Autor: PGE Skra

Karol Kłos: Trzy dni odpoczynku? Dla mnie to dużo

- Jestem przyzwyczajony do krótkich odstępów między meczami - mówi Karol Kłos, środkowy PGE Skry. Dziś bełchatowianie zmierzą się z Cuprum Lubin. Początek meczu o godz. 17.30.

Spodziewałeś się, że w środę PGE Skra pokona GKS Katowice dopiero po tie-breaku?
Karol Kłos: - Tak.

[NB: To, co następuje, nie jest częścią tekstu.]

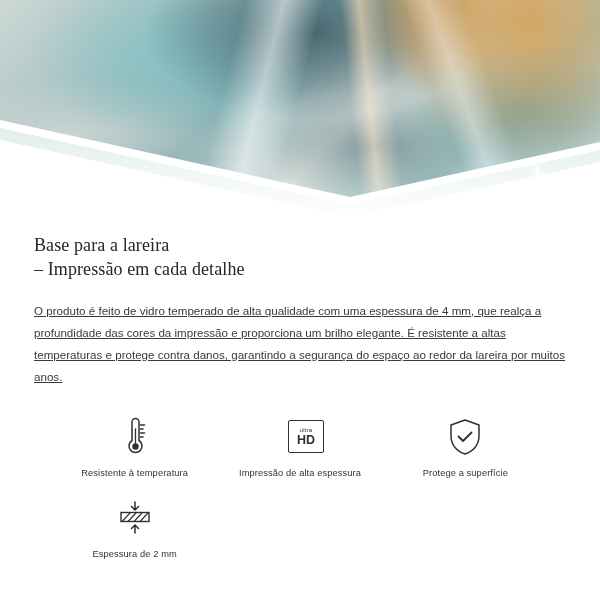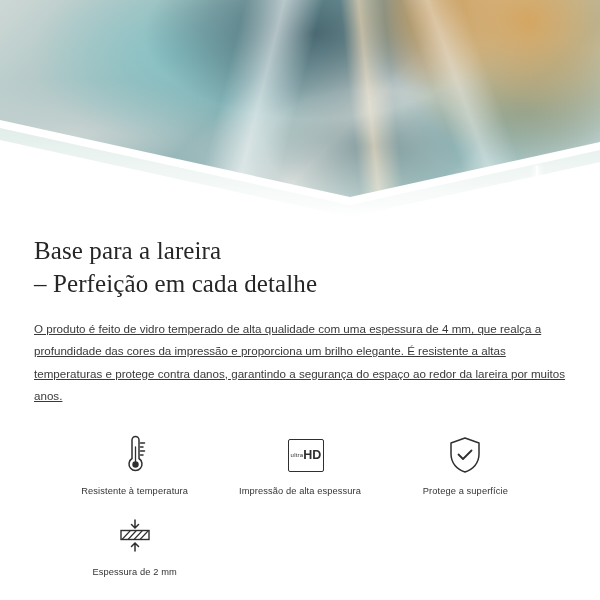"Base para a lareira" .headline { font-size: 25px -> 18px }
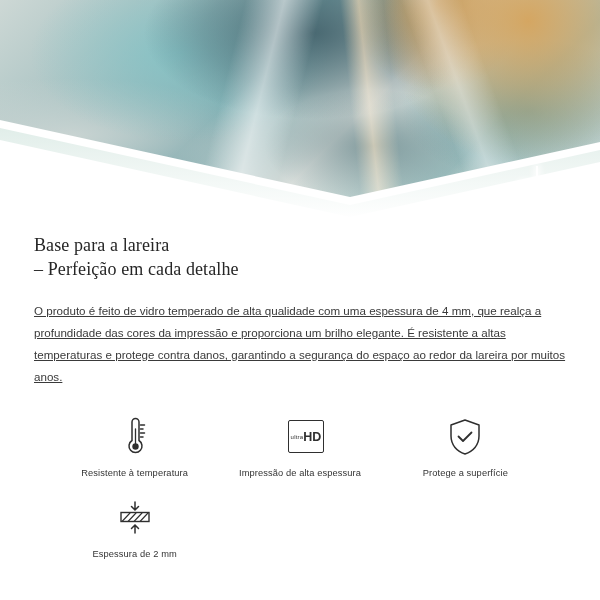"– Perfeição em cada detalhe" span.line2 { text: Perfeição -> Impressão }
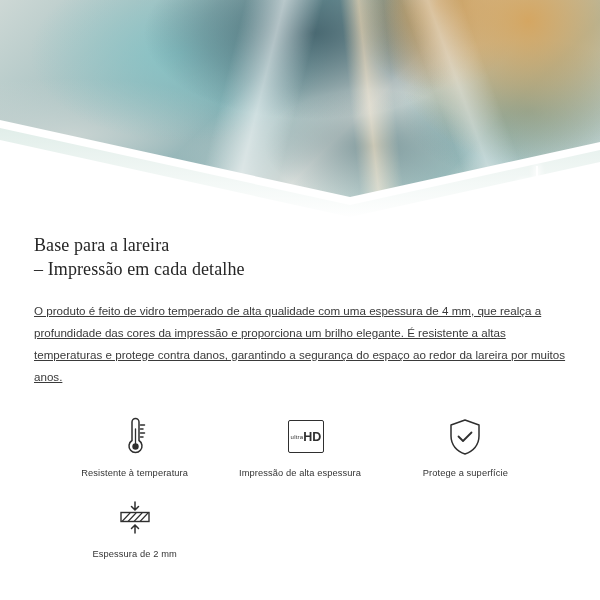"HD" .hd-box { flex-direction: row -> column }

Bardzo długo wchodziliśmy w to spotkanie i na koniec graliśmy już naprawdę dobrze, a przede wszystkim walczyliśmy. Mozna było się jednak spodziewać dobrej postawy rywali, bo Katowice zagrały świetny, zwycięski mecz na inaugurację sezonu u siebie z Rzeszowem. Uważam, że jest to zespół, który powalczy w tym sezonie i sprawi kilka niespodzianek. To drużyna, która gra bardzo dobrze, przede wszystkim w przyjęciu.

W środę było to widać.
- Dokładnie, a potem trudno gra się w bloku i obronie. GKS prezentuje szybką siatkówkę, więc mieliśmy potem sporo problemów.

PGE Skra pokazała jednak charakter.
- Przegrywaliśmy 1:2 i mieliśmy nietęgie miny i miny były nie tęgie, ale wywalczyliśmy zwycięstwo.. Bardzo nas to cieszy, ponieważ w takich meczach buduję się zespół. Oczywiście jesteśmy na początku rozgrywek i niestety straciliśmy jeden punkt. Myślę jednak, że takie zwycięstwa są bardzo ważne, szczególnie że to była dopiero druga kolejka.

Przed dzisiejszym meczem z Cuprum Lubin nie było wiele czasu na odpoczynek.
- Jestem do tego przyzwyczajony, że grałem... codziennie i trzeba było się szybko otrzepać. Trzy dni to dla mnie naprawdę dużo (śmiech).